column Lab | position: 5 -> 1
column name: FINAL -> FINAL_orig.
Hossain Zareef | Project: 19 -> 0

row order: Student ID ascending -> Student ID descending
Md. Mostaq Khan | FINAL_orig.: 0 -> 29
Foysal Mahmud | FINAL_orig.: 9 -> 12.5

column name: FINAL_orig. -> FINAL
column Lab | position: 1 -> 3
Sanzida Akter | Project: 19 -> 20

============

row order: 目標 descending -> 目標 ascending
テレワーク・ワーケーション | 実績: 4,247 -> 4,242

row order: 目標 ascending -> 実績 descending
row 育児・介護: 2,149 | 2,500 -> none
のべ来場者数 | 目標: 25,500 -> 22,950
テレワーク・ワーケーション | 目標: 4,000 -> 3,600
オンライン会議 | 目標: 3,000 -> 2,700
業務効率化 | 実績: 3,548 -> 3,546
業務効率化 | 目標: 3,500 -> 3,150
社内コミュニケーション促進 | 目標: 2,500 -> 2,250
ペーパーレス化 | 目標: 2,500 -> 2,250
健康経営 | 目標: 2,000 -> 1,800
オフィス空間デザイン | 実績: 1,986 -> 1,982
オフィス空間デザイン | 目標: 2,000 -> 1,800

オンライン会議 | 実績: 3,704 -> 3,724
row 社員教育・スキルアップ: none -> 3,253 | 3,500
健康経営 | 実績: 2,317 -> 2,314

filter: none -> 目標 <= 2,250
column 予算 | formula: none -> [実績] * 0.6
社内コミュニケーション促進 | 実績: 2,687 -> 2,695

============

» **The task**: Which lines in the data above hold the word "業務効率化"? Return each of them.

» **Reply to the task**:
業務効率化 | 実績: 3,548 -> 3,546
業務効率化 | 目標: 3,500 -> 3,150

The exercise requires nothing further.